皇帝ペンギン(7点) | 日米映画批評 from Hollywood

皇帝ペンギン(7点)

採点:★★★★★★★☆☆☆
2005年7月31日(映画館)
吹替:大沢 たかお、石田ひかり
監督:リュック・ジャケ


 予告で見た映像、そして口コミで評判が良いため、見に行った作品。


【一口コメント】
 外見からは想像もできない過酷な現実を生きるペンギンたちのドラマです。


【ストーリー】
 氷の大陸、南極大陸に生きる皇帝ペンギンの生態系を追ったドキュメンタリー映画。冬の訪れと共に産卵のためにいろんな場所から、皇帝ペンギンたちが行進をして、一箇所に集まってくる。そして集まった場所で求愛の行為を行い、産卵し、子育てをし、そして再び海に帰っていく。


【感想】
 まず最初に、この映像を撮ったスタッフたちの努力に敬意を払いたい。極寒の地で1年に及ぶロケを成功させたその苦労は想像を絶するものがあったのではないだろうか?
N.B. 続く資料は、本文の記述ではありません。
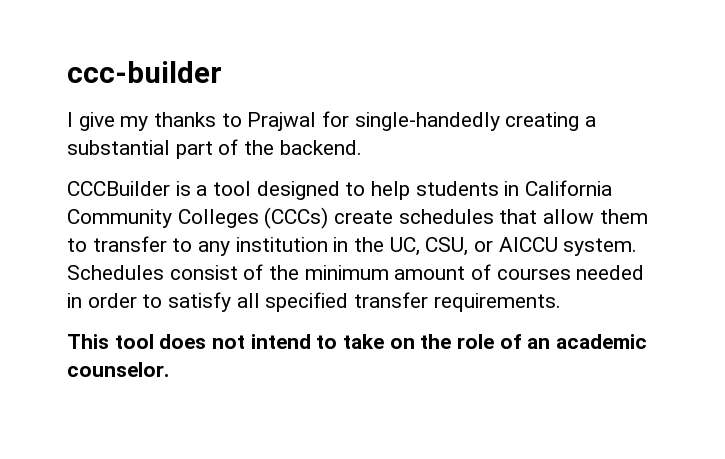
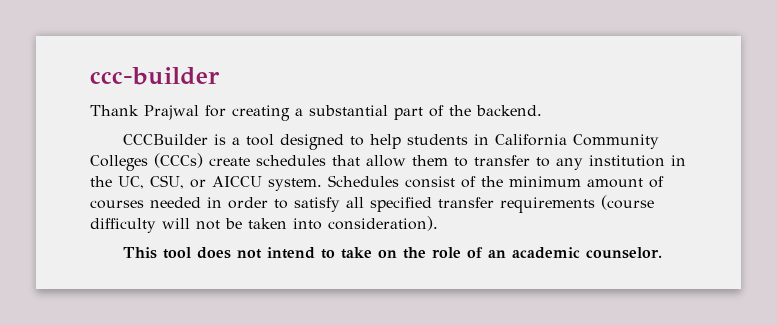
- I give my thanks to Prajwal for single-handedly creating a substantial part of the backend.
+ Thank Prajwal for creating a substantial part of the backend.
- Schedules consist of the minimum amount of courses needed in order to satisfy all specified transfer requirements.
+ Schedules consist of the minimum amount of courses needed in order to satisfy all specified transfer requirements (course difficulty will not be taken into consideration).

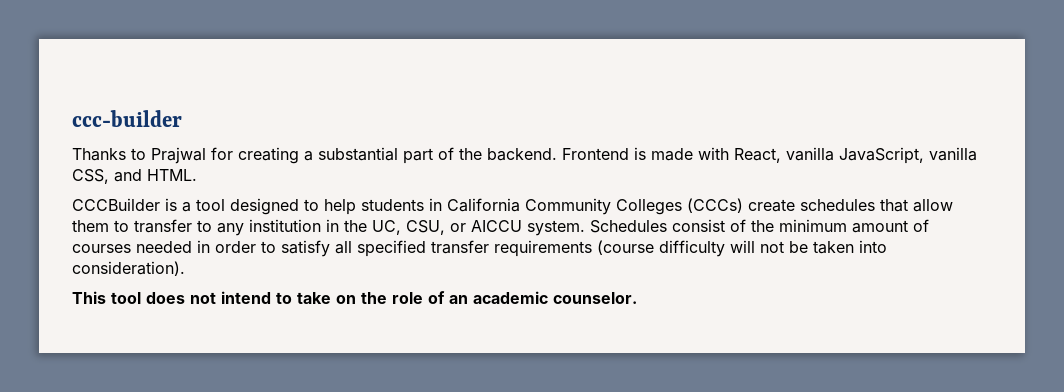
- Thank Prajwal for creating a substantial part of the backend.
+ Thanks to Prajwal for creating a substantial part of the backend. Frontend is made with React, vanilla JavaScript, vanilla CSS, and HTML.

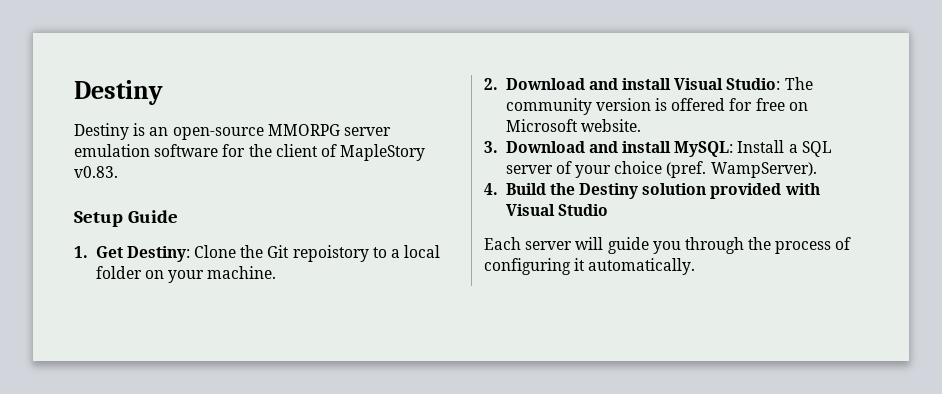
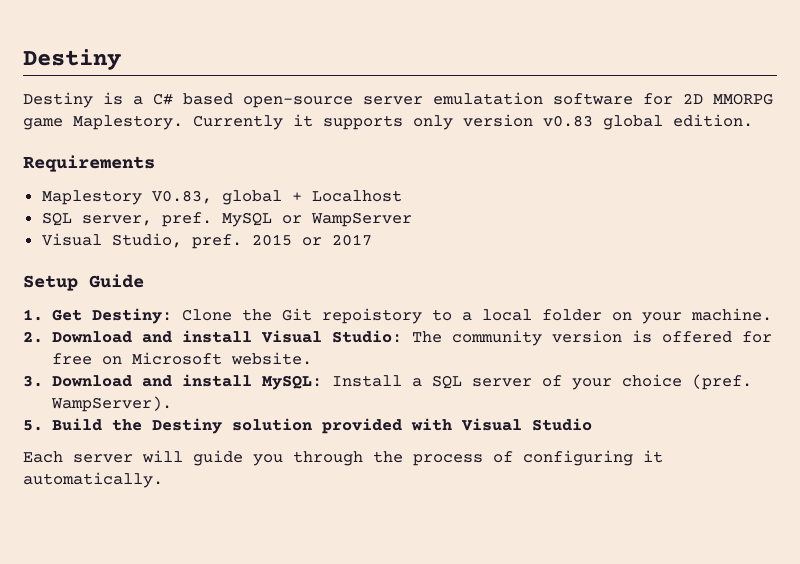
- Destiny is an open-source MMORPG server emulation software for the client of MapleStory v0.83.
+ Destiny is a C# based open-source server emulatation software for 2D MMORPG game Maplestory. Currently it supports only version v0.83 global edition.
+ Requirements
+ Maplestory V0.83, global + Localhost
+ SQL server, pref. MySQL or WampServer
+ Visual Studio, pref. 2015 or 2017
- 4. Build the Destiny solution provided with Visual Studio
+ 5. Build the Destiny solution provided with Visual Studio

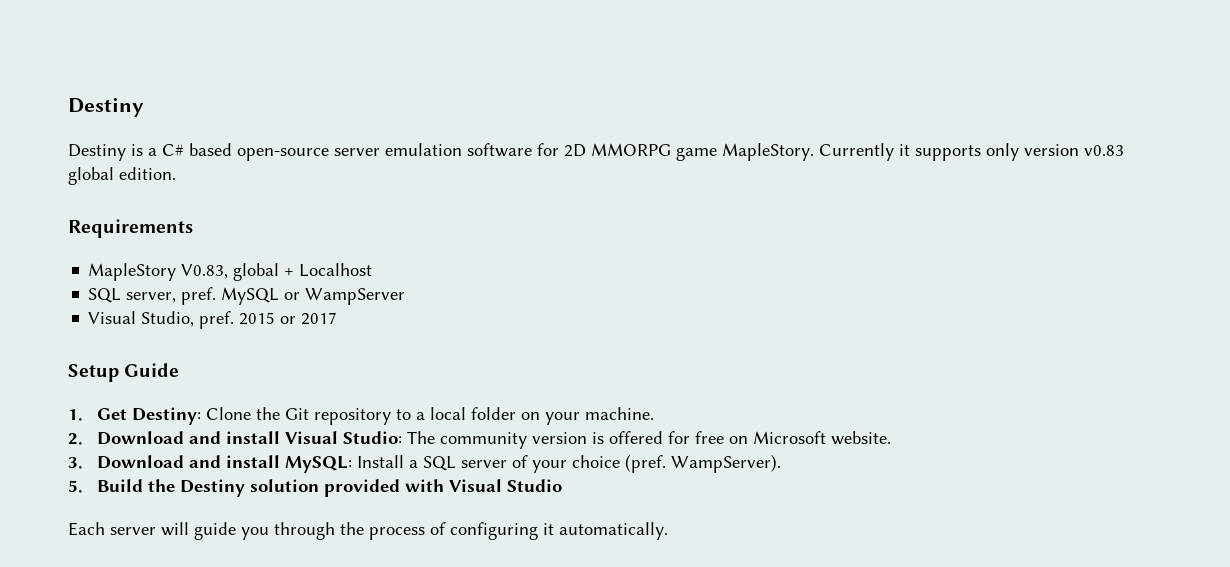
- Destiny is a C# based open-source server emulatation software for 2D MMORPG game Maplestory.
+ Destiny is a C# based open-source server emulation software for 2D MMORPG game MapleStory.
- Maplestory V0.83, global + Localhost
+ MapleStory V0.83, global + Localhost
- 1. Get Destiny: Clone the Git repoistory to a local folder on your machine.
+ 1. Get Destiny: Clone the Git repository to a local folder on your machine.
 そして人間の世界からは想像も出来ないような厳しい世界の中で生きるペンギンたち。
 まず、無事産卵した母親がエサを求めて海へと行っている間、父親ペンギンたちはマイナス40度という強風の吹き荒れる中、3ヶ月間食事も採らずに、ひたすら卵を温め続け、母親の帰りを待つ。
 一方、母親も海でアザラシに襲われて、中には命を落とすペンギンもいる。無事に父と子の待つ場所へと戻った母親たちのもとに更なる悲劇が待っている。嵐の寒さに耐え切れずに、凍死してしまう子供。そして3ヶ月間の絶食の末にエサを求めて海へと向かう途中で力尽きる父ペンギン。
 そうした苦難の末に無事、春を迎える子ペンギンとその両親。こうして皇帝ペンギンたちは命をつないでいくのだ―――。

 物語前半はほのぼのとしたペンギンたちの映像を中心に進むが、物語が進むにつれて、過酷な現実がスクリーンに映し出される。
 アザラシに襲われる母親、それがもう一つの命を奪ってしまう。すなわち、母親の帰りを待つ子供の命。
更に、冬の最期の嵐に耐え切れずに死んでしまう子供。その死体を見ながら途方に暮れる母親。そして他の親の子供を奪おうと狂気に陥る母親。
 苦しみと悲しみ。それがスクリーンを通して、伝わってくる。
 台詞が極力少ないため、映画が本来持つパワー、映像の力をまざまざと見せつけられる。

 しかし自分が一番心を揺さぶられたのは、アザラシに襲われるはペンギンでもなく、子の悲しみに暮れる母ペンギンでもない。それは行進についていけずに取り残されたペンギンの映像。果てしなく続く氷の世界に、たった一匹だけ取り残されたペンギン。見渡す限りの白銀の世界に、そこだけが黒く映る。ぺたぺたと歩くペンギン、そして立ち止まって、途方に暮れる。この淡々とした映像が、ものすごく心に深く残った。

 人間の世界では見れない貴重な映像と過酷な現実に心を揺り動かされた、そんな作品でした。